What is likely to reopen first? Volusia County staff spoke about the beach.
With the statewide stay-at-home order due to COVID-19 set to expire on Thursday, April 30, Volusia County will follow the governor's lead on reopening businesses and services.
Deputy County Manager Suzanne Konchan said that, while coronavirus cases are beginning to decline in Volusia, staff is considering the event to still be ongoing and reopening efforts will be phased across all estimated 40 county divisions.

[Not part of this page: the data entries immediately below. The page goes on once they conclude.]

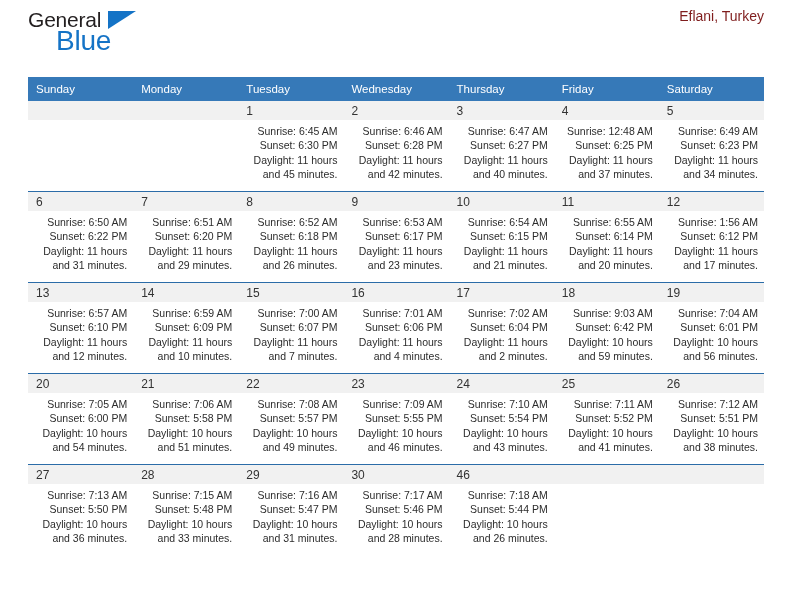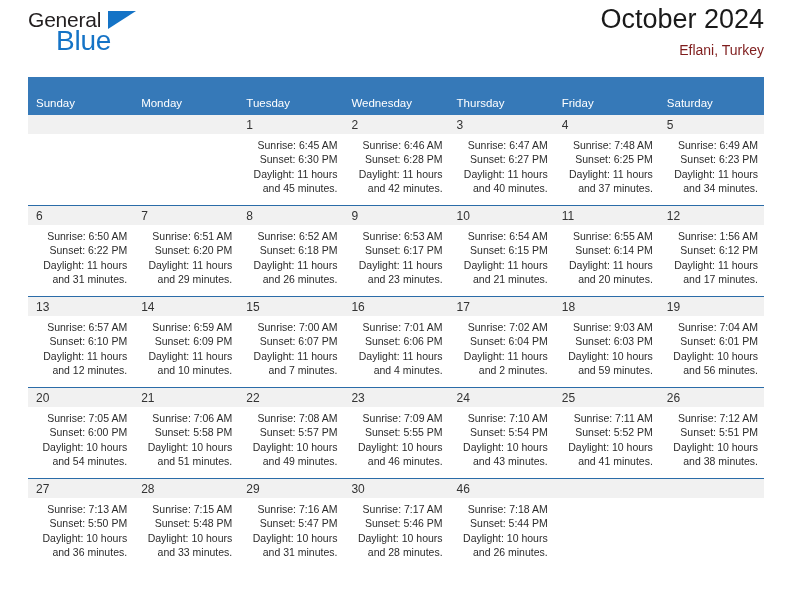--- a/index.html
+++ b/index.html
@@ -80,21 +80,21 @@
     border-collapse: collapse;
     table-layout: fixed;
     margin-top: 3px;
   }
   .calendar th {
     background: #3679b8;
     color: #ffffff;
     font-size: 11.5px;
     font-weight: normal;
     text-align: left;
-    padding: 20px 0 6px 8px;
+    padding: 6px 0 6px 8px;
     height: 22px;
   }
   .weekrow > td {
     vertical-align: top;
     padding: 0;
     border-top: 1.3px solid #2b6ca8;
     height: 90px;
   }
   .weekrow.first > td { border-top: none; }
   .cell {
@@ -124,21 +124,20 @@
 
 <div class="page">
 
   <div class="header">
     <div class="logo">
       <span class="logo-general">General</span>
       <span class="logo-tri"></span>
       <span class="logo-blue">Blue</span>
     </div>
     <div class="title-wrap">
-      <div class="cal-title">October 2024</div>
       <div class="cal-sub">Eflani, Turkey</div>
     </div>
   </div>
 
   <table class="calendar">
     <thead>
       <tr>
         <th>Sunday</th>
         <th>Monday</th>
         <th>Tuesday</th>
@@ -190,21 +189,21 @@
                 <div>Sunset: 6:27 PM</div>
                 <div>Daylight: 11 hours</div>
                 <div>and 40 minutes.</div>
               </div>
             </div>
           </td>
           <td>
             <div class="cell">
               <div class="daynum">4</div>
               <div class="info">
-                <div>Sunrise: 7:48 AM</div>
+                <div>Sunrise: 12:48 AM</div>
                 <div>Sunset: 6:25 PM</div>
                 <div>Daylight: 11 hours</div>
                 <div>and 37 minutes.</div>
               </div>
             </div>
           </td>
           <td>
             <div class="cell">
               <div class="daynum">5</div>
               <div class="info">
@@ -349,21 +348,21 @@
                 <div>Daylight: 11 hours</div>
                 <div>and 2 minutes.</div>
               </div>
             </div>
           </td>
           <td>
             <div class="cell">
               <div class="daynum">18</div>
               <div class="info">
                 <div>Sunrise: 9:03 AM</div>
-                <div>Sunset: 6:03 PM</div>
+                <div>Sunset: 6:42 PM</div>
                 <div>Daylight: 10 hours</div>
                 <div>and 59 minutes.</div>
               </div>
             </div>
           </td>
           <td>
             <div class="cell">
               <div class="daynum">19</div>
               <div class="info">
                 <div>Sunrise: 7:04 AM</div>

Notably, that includes reopening the beaches to all activities, which Konchan said the county is ready to do so as soon as it is in accordance with Gov. Ron DeSantis' order. Konchan acknowledged that the beaches have been a "very focused and highlighted" element of the county's plan to reopen, and said the county has a shipment of utility posts on the way; these posts will act as temporary markers to maintain social distancing for cars parked on the beach.
The county is also considering putting in place a social distancing recommendation of over 6 feet when beaches reopen.
“As the tides the change as the beach, the capacity for people to spread out will ebb and flow because of the width of our beach," Konchan said.
The temporary markers will be spaced between every conservation pole on the beach (which are already spaced in 50-foot increments) to mark the halfway point of 25 feet. Cars will then be advised to park in the center of the areas marked by the poles.
Other county departments will see a similar approach based on the service they provide, Konchan said. For example, library buildings will likely reopen partially in May to allow residents to use computers by appointment.
Konchan spoke about the county's plan to reopen about an hour after Beach Safety Director Ray Manchester informed the council that about 1,200 warnings were issued on Sunday, April 26, to people disregarding the rules about using the beach. Manchester said that the favorable weather brought a lot of groups and families to the beach, as well as an increase of hotel guests. People want to sunbathe or sit and read a book, he explained.
Still, only six citations have been issued.
“The compliance is very good but the message is not very popular,” Manchester said.
Another obstacle Beach Safety faces is that many are participating in what Manchester coined as "lack of compliance by deception" — people are only pretending to be exercising when they see Beach Safety approaching.
A lot of the lifeguards are also teenagers, and they have trouble enforcing the regulations, Manchester added. People ignore them and the lifeguards have to call Beach Safety officers over to get people to comply.
County Council Chair Ed Kelley said the county's message could be "cleared up" if they allowed sunbathing and sitting on the beach. For example, if a person wants to go fishing on the beach and their spouse wants to accompany them, they should be able to sit in a chair.
“I think the sooner that we can relax, to a degree, enforce the social distancing, the less of these kinds of issues we’re going to have," he said.
County Councilman Ben Johnson said Volusia has been "attacked" for both reopening the beaches and closing them.
“And the people who are going to the beach better realize when they do not adhere to the rules, they’re making their own case for not opening the beach again if this picks back up again," he said.